Je voudrais d’abord souligner un paradoxe qui concerne les « forces en présence ». D’un côté, de très nombreux bénévoles comprenant aussi bien des férus de rapaces que de simples protecteurs et surveillants des aires de rapaces ; de l’autre, le nombre ridiculement faible de chercheurs académiques en France qui travaillent sur les rapaces : une situation paradoxale compte tenu du véritable engouement bénévole pour les rapaces. A vrai dire, ils ne sont guère que…deux ou trois, même si certains autres chercheurs ont travaillé, ou travaillent accessoirement sur une espèce de rapace diurne. A titre de comparaison, ils sont près de 20 à travailler sur les oiseaux marins, près d’une dizaine sur les canards ou sur les limicoles. Et il y a plus de chercheurs en France travaillant sur la mésange bleue ou le manchot empereur, que sur les rapaces dans leur totalité… Est-ce un cas de figure général, partagé avec d’autres pays, notamment en Europe ? Je ne crois pas : rien qu’en Ecosse, au moins 10 chercheurs travaillent sur les rapaces, ils sont plus nombreux encore en Espagne. Même en Hollande, un pays qui pourtant ne brille pas par la richesse spécifique des rapaces nicheurs, il y a plus de chercheurs qu’en France. Je n’ai aucune explication à ce fait, mais ce fort déficit (déséquilibre, même) en ressources humaines scientifiques face à des milliers de bénévoles a plusieurs conséquences dans le cadre des relations entre la recherche et la conservation des rapaces. La première conséquence est que l’essentiel des actions qui relèvent indirectement de la science, comme par exemple le suivi des populations ou des études modestes sur de petites populations, repose presqu’exclusivement sur les bénévoles. La deuxième est que ce vaste réseau d’amateurs s’est fortement structuré, au moins aussi bien, sinon mieux, que le milieu scientifique. Particularité qui n’est pas anodine, ce réseau est national et uni : il n’y a pas, par exemple, de compétition entre structures départementales ONG (le clivage est plutôt par espèce !). Autre conséquence, la demande ou l’attente des bénévoles et des ONG vers la recherche, est forte, voire exigeante, donc extrêmement stimulante pour la poignée de chercheurs en présence. Enfin, les rapaces véhiculent auprès du public des centres d’attraction très divers, dus à leur mode de vie : puissants, prédateurs, menacés. Du coup, l’intérêt porté sur les rapaces n’est pas uniquement voué à leur protection, même si c’est une part importante.
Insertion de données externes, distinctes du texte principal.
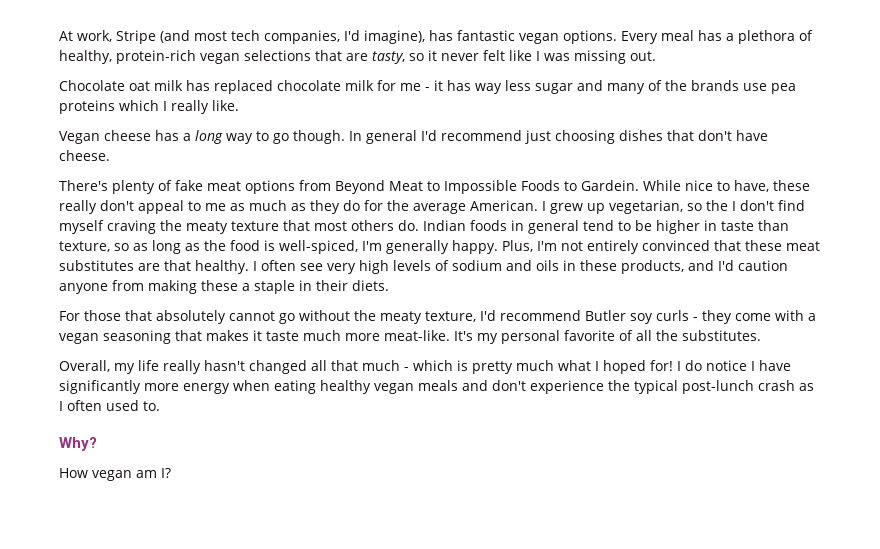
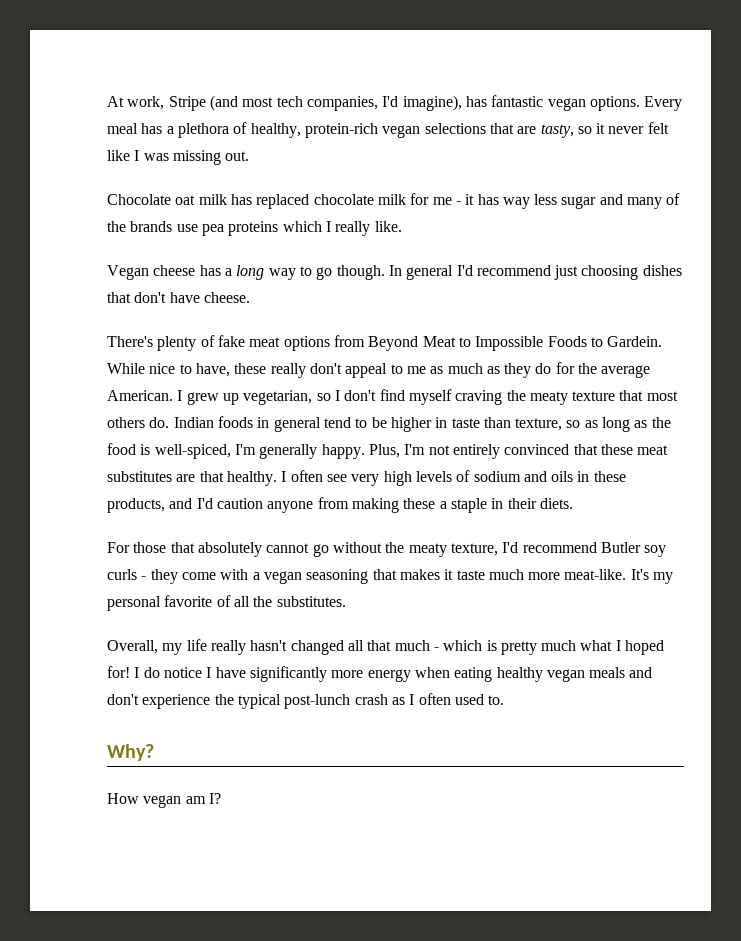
- I grew up vegetarian, so the I don't find myself craving the meaty texture that most others do.
+ I grew up vegetarian, so I don't find myself craving the meaty texture that most others do.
Le contexte des rapaces et des acteurs de leur conservation est donc très particulier. J’y vois d’ailleurs l’originalité, l’audace et l’unicité de l’enquête Rapaces Nicheurs de France de 2000/2002, suivi de l’Observatoire rapaces. Cette opération a été une première au niveau national, et même dans une certaine mesure, une entreprise unique au niveau européen. Mais je ne pense pas qu’il s’agisse d’un hasard, car se sont précisément retrouvés mêlés tous ces ingrédients clés : un réseau bénévole très fortement motivé, numériquement nombreux et très bien fédéré pendant des années par le FIR puis la Mission Rapaces, et une toute petite poignée de scientifiques, qui du fait du petit nombre, a su avancer rapidement. Au final, il aura fallu seulement 20 mois entre la dernière donnée collectée et la publication des analyses complètes et finalisées dans un ouvrage en français, donc accessible à tous, d’autant qu’il a été distribué gratuitement à tous les « observateurs ».

Si les rapaces en France bénéficient d’un réseau associatif bénévole complètement original et unique, sur le plan de la recherche, le contexte est tout autant unique : les rapaces posent des défis en terme de conservation, qui sans leur être uniques sont, dans leur cas, poussés à l’extrême. Or ces défis de conservation sont également des « challenges » scientifiques. Quels sont ces enjeux et défis ? Il y a bien sûr des enjeux de connaissance, aussi bien sur le plan de l’écologie, du comportement ou de la démographie. Bien que sur ce registre les rapaces ne soient pas à plaindre (chaque espèce présente en France a déjà fait l’objet d’au moins une monographie, presque toutes en anglais ou en allemand), sur le plan de la démographie, nous ne disposons que de très peu de données sur les taux de survie et sur la dispersion. Mais globalement, l’écologie de base de toutes les espèces de rapaces en France est bien connue. Pour ce qui est de la conservation par contre, et des recherches menées dans ce cadre, le constat inverse s’impose. Le premier objectif est bien sûr le suivi des populations, qu’il s’agisse d’inventaires ou de « monitoring ». Les données d’inventaire relèvent plutôt d’une approche spatiale de la description du vivant, alors que les données à long terme se réfèrent évidemment plutôt au côté temporel. Il est bien entendu difficile de couvrir parfaitement et simultanément ces deux facettes, et c’est pourquoi on privilégie soit un inventaire instantané, généralement à grande échelle spatiale, soit un inventaire répété dans le temps. Or, grâce à la science participative, qui fait appel aux citoyens pour la collecte des données, il est possible de réaliser des inventaires à la fois précis dans l’espace et répétés dans le temps, c'est-à-dire d’obtenir une excellente résolution à la fois temporelle et spatiale. C’est ce qui a pu être réalisé dans le cadre de l’enquête rapaces, et qui se poursuit aujourd’hui avec l’Observatoire rapaces.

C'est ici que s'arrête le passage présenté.